Pek çok ülkede kapitalist yıkım politikalarının sorumlusu olarak gördükleri geleneksel düzen partilerinden uzaklaşan emekçi kitleler, bu süreçte belirgin bir şekilde daha militan mücadelelere yöneldiler. 90’lardan itibaren sağ partilerle birlikte bu politikaları hayata geçiren sosyal demokrat partiler de 2000’li yıllarla birlikte işçi sınıfından ağır tokatlar yemeye başladılar. İkinci Dünya Savaşı sonrasında kurulan siyaset düzleminin sarsıldığı bu süreçte çeşitli Latin Amerika ülkelerinde ve Avrupa’da (Yunanistan’da Syriza, Almanya’da Die Linke, İspanya’da Podemos gibi) ortaya çıkan radikal söylemli yeni sol partiler de başlangıçta emekçi kitleleri cezbetseler bile iktidara geldiklerinde bildik burjuva politikaların uygulayıcılarına dönüşerek popülaritelerini yitirdiler.
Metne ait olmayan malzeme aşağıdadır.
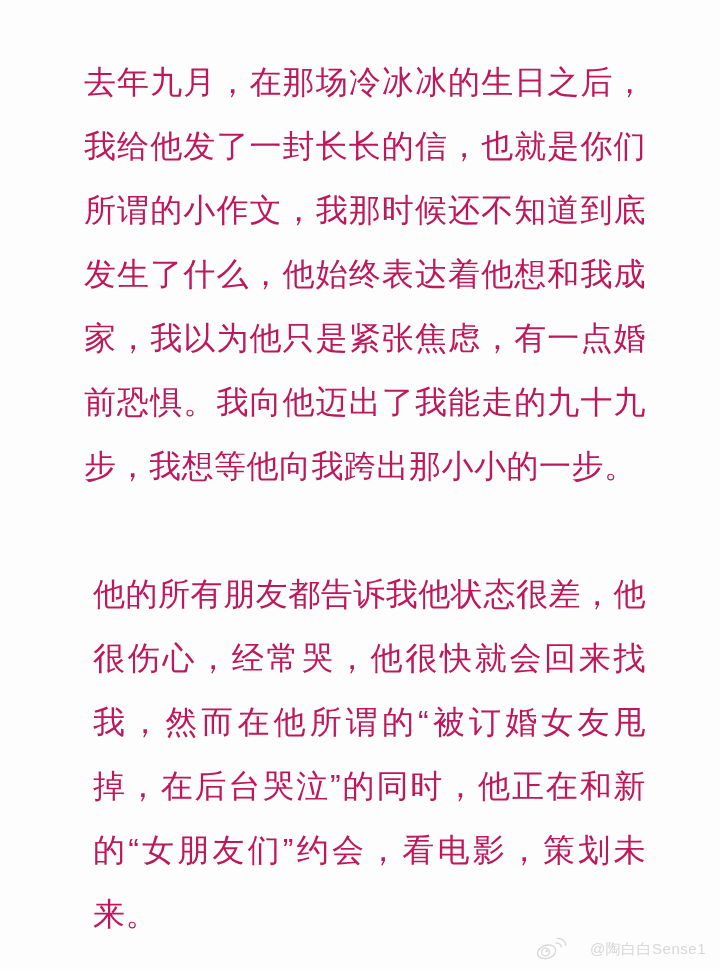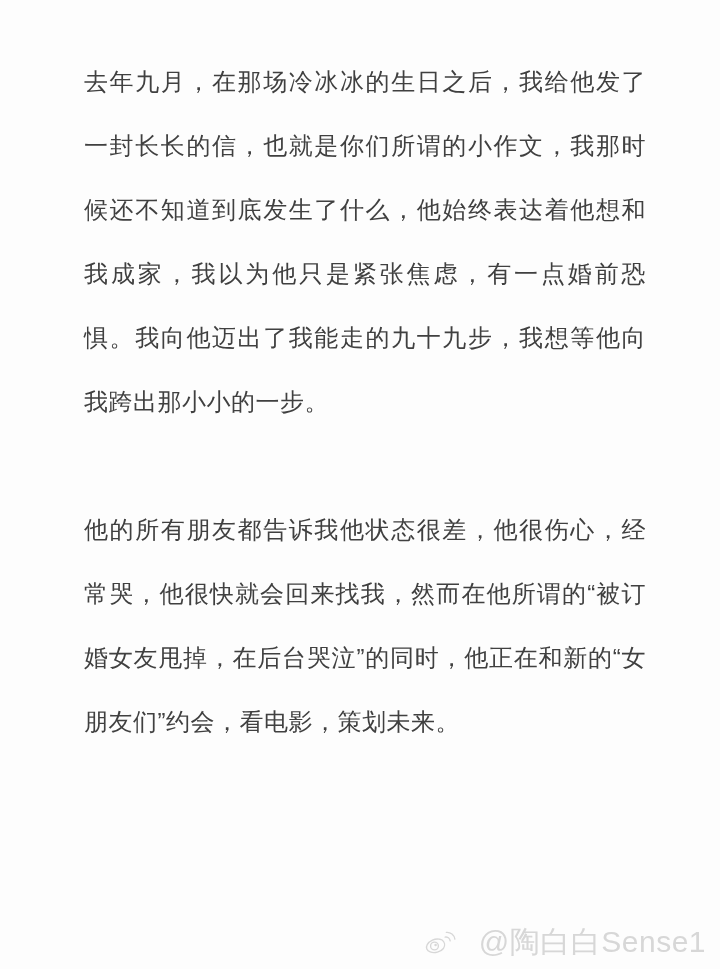--- a/index.html
+++ b/index.html
@@ -24,8 +24,8 @@
     left: 84px;
     top: 50px;
     width: 562px;
-    color: #404040;
-    font-size: 24px;
+    color: #be185d;
+    font-size: 32px;
     line-height: 64px;
     letter-spacing: 0.5px;
     text-align: justify;

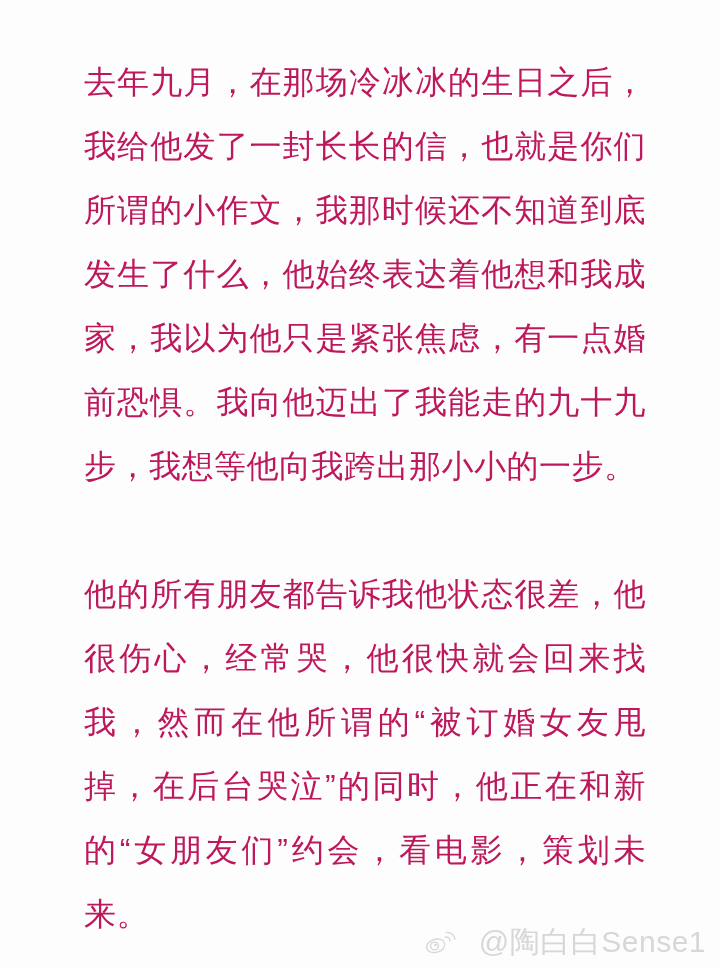--- a/index.html
+++ b/index.html
@@ -36,6 +36,7 @@
   }
   .para:last-child {
     margin-bottom: 0;
+    margin-left: 9px;
   }
   .watermark {
     position: absolute;

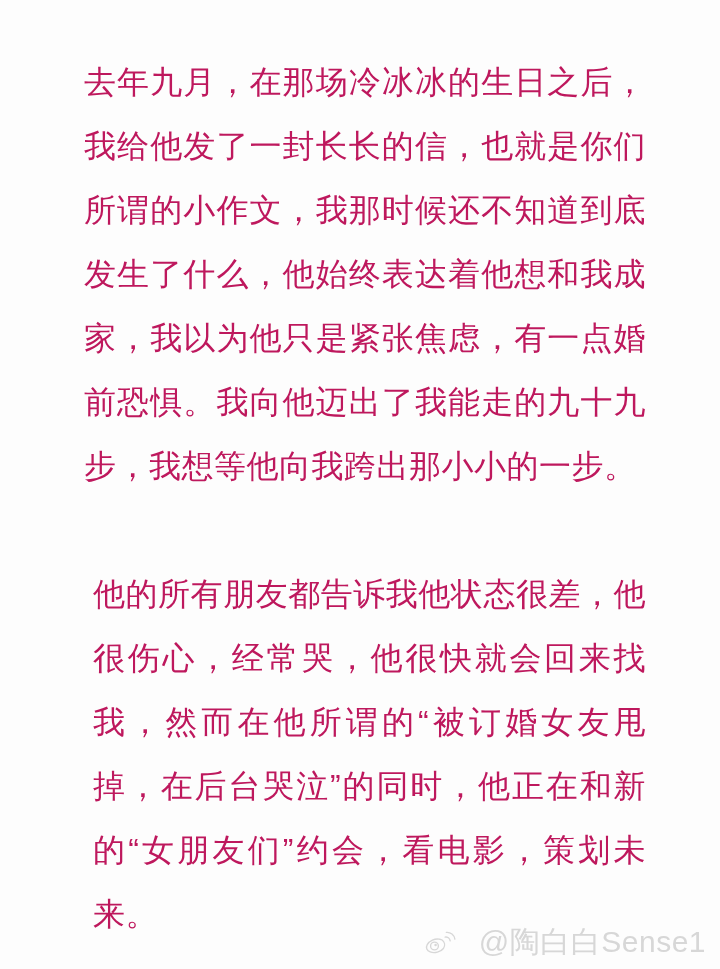--- a/index.html
+++ b/index.html
@@ -46,7 +46,7 @@
     align-items: center;
     gap: 22px;
     color: #d7d7d7;
-    font-size: 30px;
+    font-size: 15px;
     letter-spacing: 0.5px;
     user-select: none;
   }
Elbette bunlar, geleneksel sosyal demokrat partilerin ya da “yeni” ambalajlarla süslenmiş benzerlerinin artık iktidara gelemeyecekleri ya da tümüyle sahneden silindikleri anlamına gelmiyor. İngiltere’de Muhafazakâr Partiye karşı artan tepkinin uzun bir aradan sonra İşçi Partisini yeniden iktidara taşıması ya da Fransa’da faşist Le Pen’in iktidarının engellenmesi için oluşturulan Yeni Halk Cephesinin seçimlerden birincilikle çıkması bunun güncel örneklerindendir. En sağ önderliklerinden biriyle iktidara gelen İngiliz İşçi Partisi ne ekonomide, ne dış politikada, ne de sosyal politikalarda mevcut sağ çizgisinden sapma vaat etmektedir. Zaten öyle bir durumda iktidarının önü burjuvazi tarafından şimdi olduğu gibi şevkle açılmazdı. Burjuvazi yükselen sınıf hareketinin devrimci kanallara akmasının önünü kesmek için Starmer gibi sağcı bir liderliğe sahip İşçi Partisine “kurtarıcı” olarak sarılmıştır. Ancak ekonomide, eğitim, sağlık, ulaşım gibi kamusal hizmetlerde ve çalışma koşullarında dişe dokunur bir iyileşme görmeyen işçilerin uzun süre bu oyuna katlanmaları mümkün değildir. Son beş yılda dört başbakan eskiten İngiltere’yi önümüzdeki süreçte de hareketli günler beklemektedir. Fransa’da ise politik kriz seçimlerin daha ertesi gününde başlamıştır. Bu örnekler ve diğerleri burjuvazinin siyasi istikrar beklentisinin hiçbir yerde bir karşılığı olmadığını göstermektedir.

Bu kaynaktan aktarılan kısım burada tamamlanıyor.